First, voters ousted incumbent Republican Gov. Luis Fortuño after just one term. He will be replaced be Alejandro García Padilla of the Popular Democratic Party, which aligns itself with the Democratic Party in the U.S. Gov. Fortuño had supported GOP hopeful Mitt Romney for U.S. president.
That selection, though, seems to contradict a second vote in favor of seeking statehood for the island commonwealth. Puerto Rico held another in a series of plebiscites, a two-part ballot which allows voters to express their desire for the future of the island.
The first part asked all voters if they favor Puerto Rico’s current status as a U.S. territory. More than 900,000 voters, or 54 percent, responded “no” to the first question, saying they were not content with the current status.
All voters then had the opportunity to choose in the second question from three options: statehood, independence, or “sovereign free association,” a designation that would give more autonomy to the island of nearly four million people.
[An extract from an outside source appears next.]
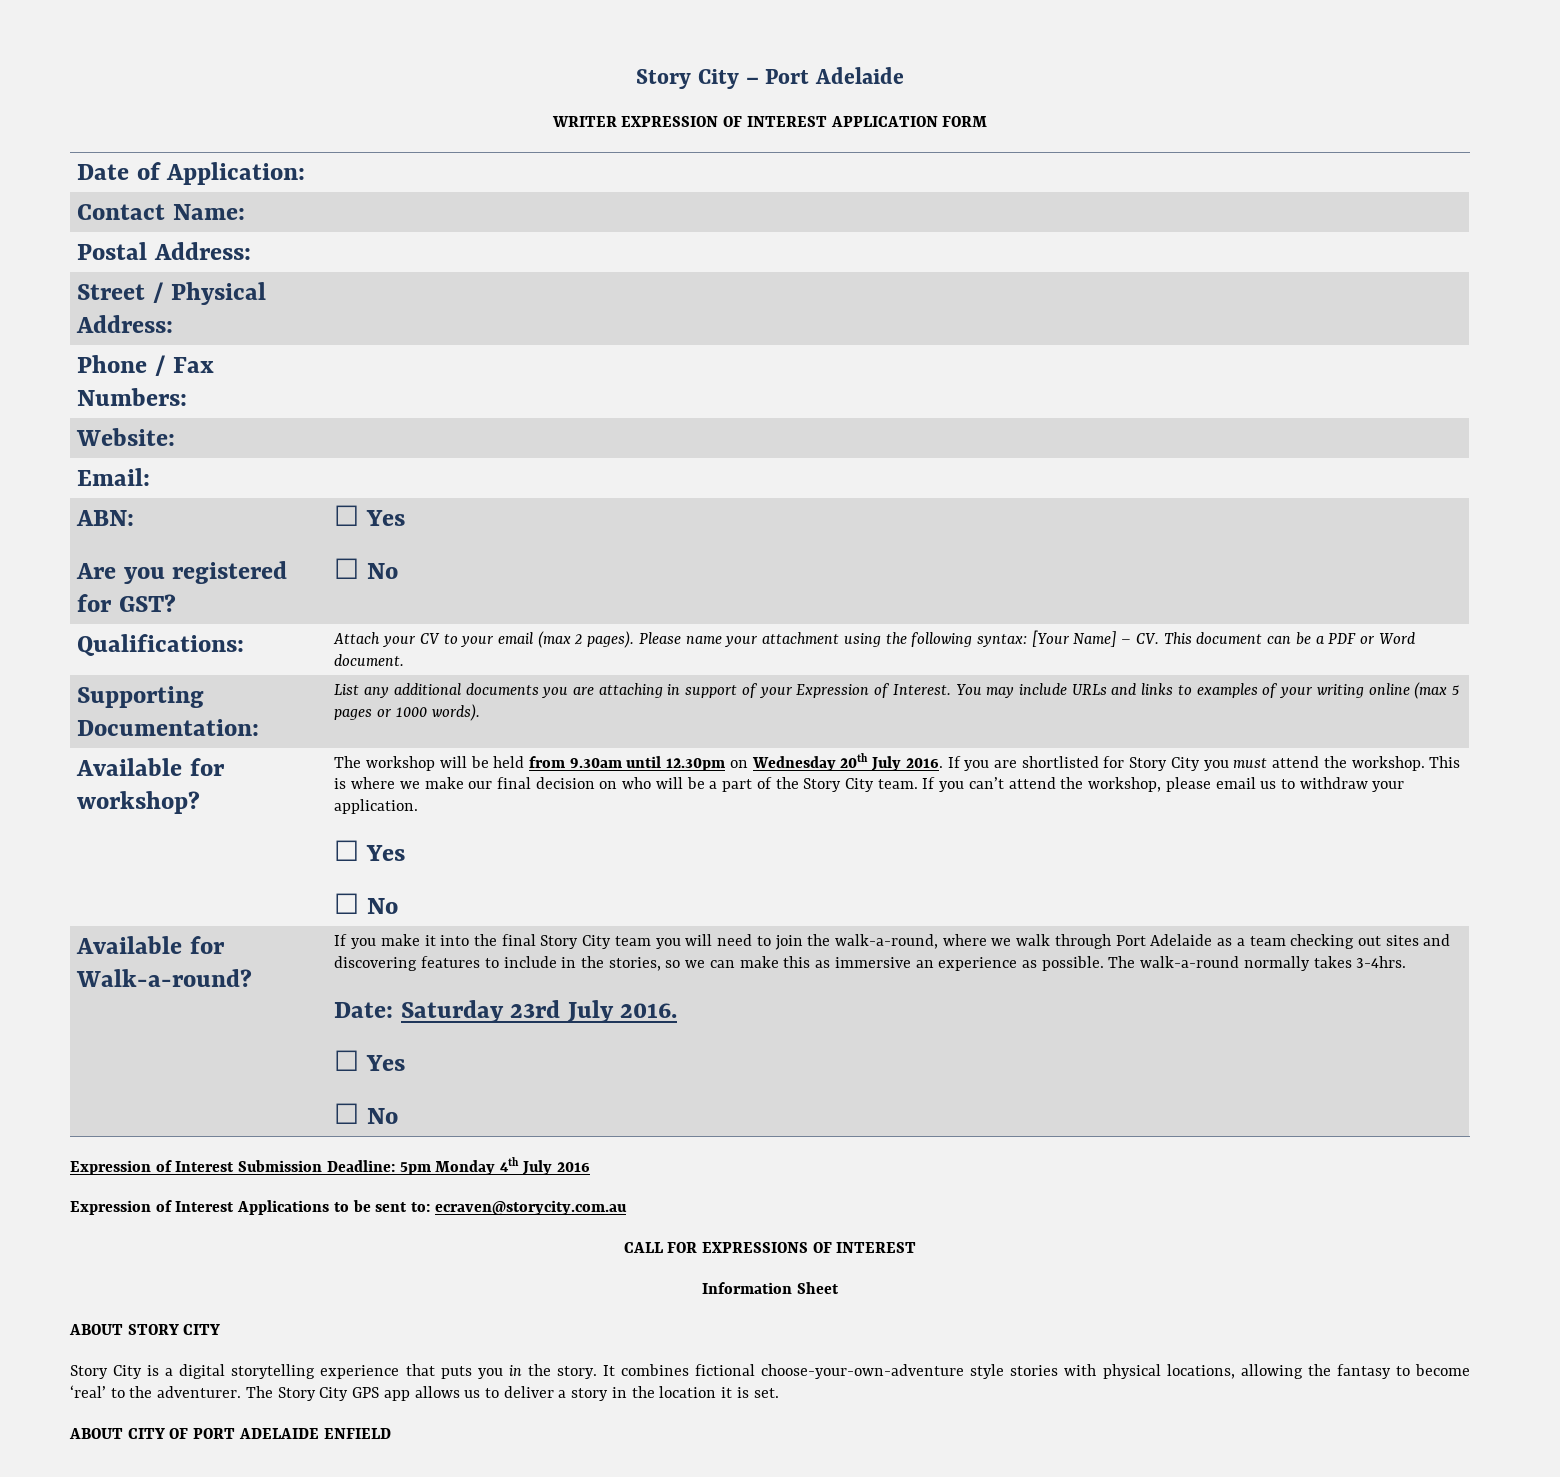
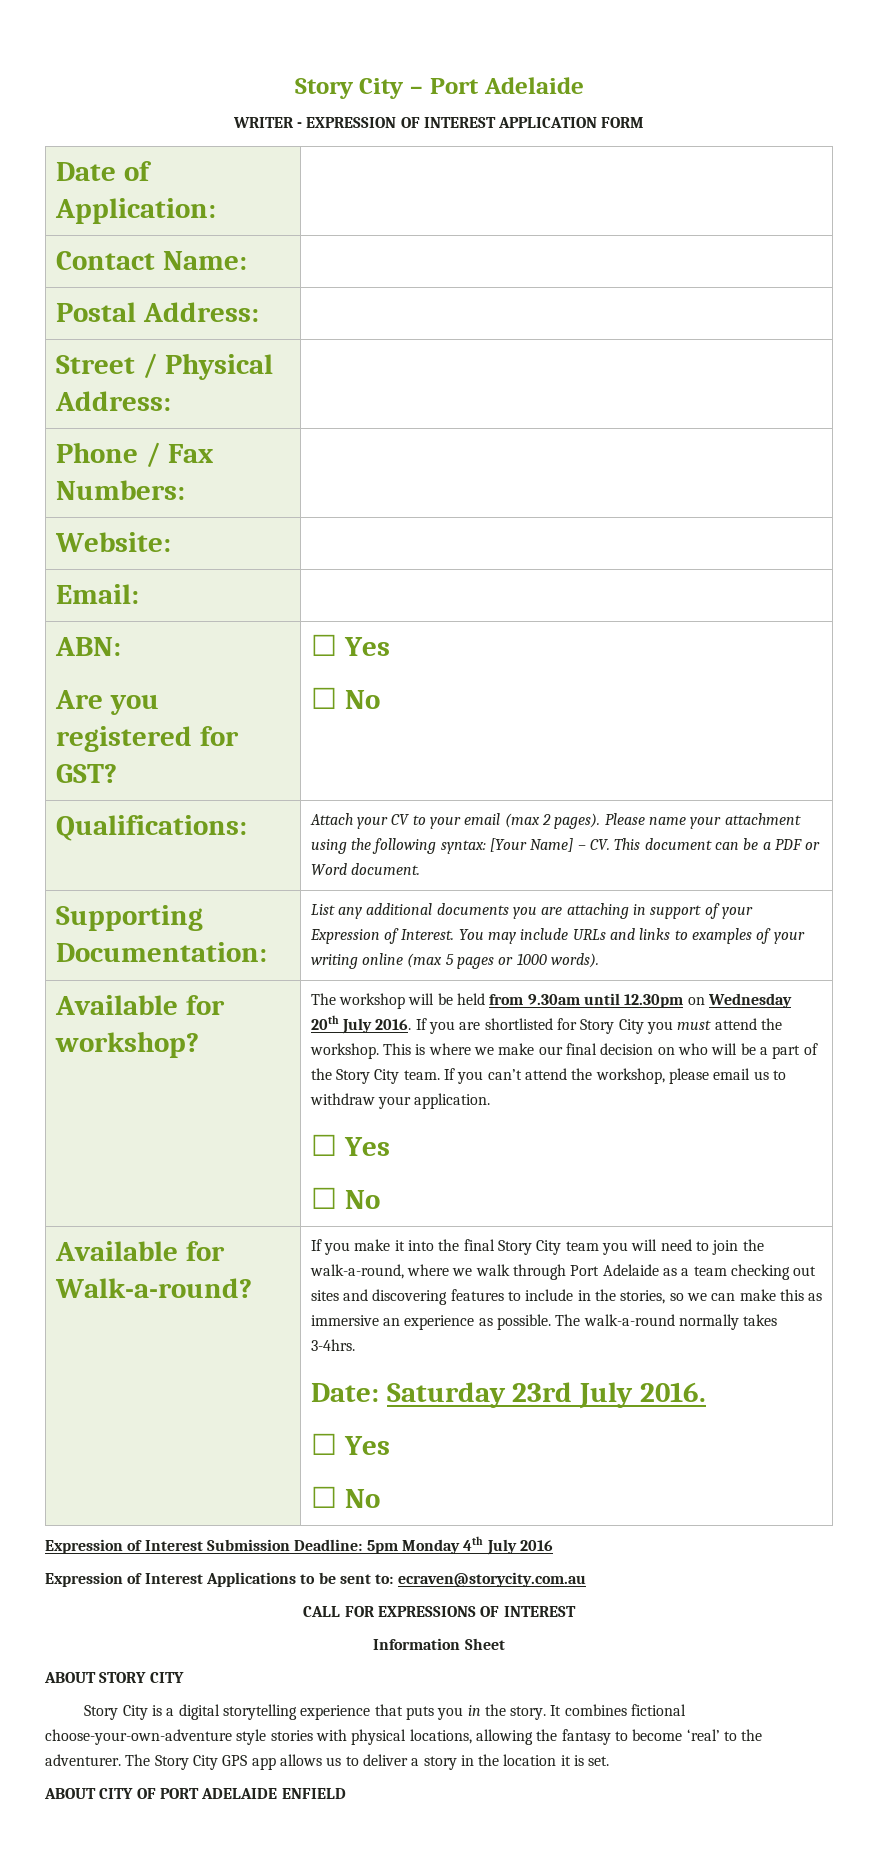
- WRITER EXPRESSION OF INTEREST APPLICATION FORM
+ WRITER - EXPRESSION OF INTEREST APPLICATION FORM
About 1.3 million voters cast their choice. Nearly 800,000, or 61 percent of those who expressed an opinion, chose statehood—the first time a majority was reached after three previous referendums on the issue over the past 45 years. Roughly 437,000 backed sovereign free association ELA Soberano (República Asociada/Associated Republic), a form of independence with some association to the U.S. Another 72,560 chose the option of independence.
Nearly 500,000, however, left that question blank as a form of protest against the plebiscite.
Gov. Fortuño is a strong backer of statehood. However, he won’t get to shepherd the effort forward. But he welcomed the results and said he was hopeful that Congress would take up the cause.
While the results may indicate what many Puerto Ricans want, statehood will not be possible without US Congressional approval, something that is not guaranteed. Similar referendums failed in 1967, 1993 and 1998. If approved, Puerto Rico would become the 51st state. No territory has achieved statehood in more than five decades.
Puerto Rico Secretary of State Kenneth McClintock cited to CNN the leading factors were an economic downturn and shrinking population were the factors that contributed to the support for statehood. 58 percent of Puerto Ricans now live in the U.S. mainland.
“I think people just came to realize that the current relationship simply does not create the number of jobs that we need,” he said. “When you have a political status that scares away half of your population, it is time to reject that political status.”
On the flip side, some analysts say the views on statehood have not changed, despite the voting results.
“This isn’t to say that support for statehood hasn’t increased; it has,” Jorge Benitez, a political scientist at the University of Puerto Rico-Rio Piedras, told CNN. “But the only thing we can decipher with certainty from the vote is that the people of Puerto Rico want a change to the current status. It isn’t clear what change we want, but we want change.”
According to Benitez, the preference of many voters is to consider a report by the Obama administration that lays out several non-colonial options before choosing an alternative status; the option is supported by the party that won the governorship, but it did not appear on the ballot. For his part, President Obama made an official visit to Puerto Rico last year, the first such visit by a president in 50 years.
While the plebiscite was never authorized by Congress and is in no way a binding resolution, incoming Governor García has already announced his intention to hold a constitutional convention and push for a new Congress-authorized plebiscite in 2014.
While residents of Puerto Rico are US-American citizens but can’t vote for President, the almost five million Puerto Ricans living in the 50 U.S. states have full voting rights. That may be enough to push a statehood effort forward with federal officials who just watched the Latino vote play a major role in President Obama’s re-election.
A decisive Latino-fueled victory for Obama already has caught the attention of Republican and conservative leaders stateside who seem to be striking a new tone on undocumented immigration.
Obama carried more than 70 percent of the Latino vote. After the election, Fox News and radio talk show host Sean Hannity has said his views on immigration have “evolved.”
“We’ve got to get rid of the immigration issue altogether. It’s simple, for me, to fix it. I think you control the border first. You create a pathway for those people that are here, you don't say you got to go home,” he said. “Because you know what—it just—it’s got to be resolved. The majority of people here—if some people have criminal records you can send ‘em home—but if people are here, law-abiding, participating, four years, their kids are born here: first, secure the border, pathway to citizenship, then it’s done. But you can't let the problem continue. It’s got to stop.”
Meanwhile, in an ABC interview, House Speaker John Boehner said he is “confident” the two parties can agree to a deal on immigration reform.
“This issue has been around far too long,” Boehner said. “A comprehensive approach is long overdue, and I’m confident that the President, myself, others can find the common ground to take care of this issue once and for all.”
For some, statehood for Puerto Rico would be a good first step in recognizing the impact Latinos are having on US-American politics and would reunite the split population between the Caribbean commonwealth and their stateside brethren.
Many other Latinos want the 5-decade-plus embargo against Cuba to cease—this and immigration reform would satisfy many Latinos.
Then comprehensive immigration reform, in one form or another, would be a logical next step to creating peace on an issue that has left Mexicans and others inviting targets for critics seeking political gain. But the conversations on both fronts are only beginning.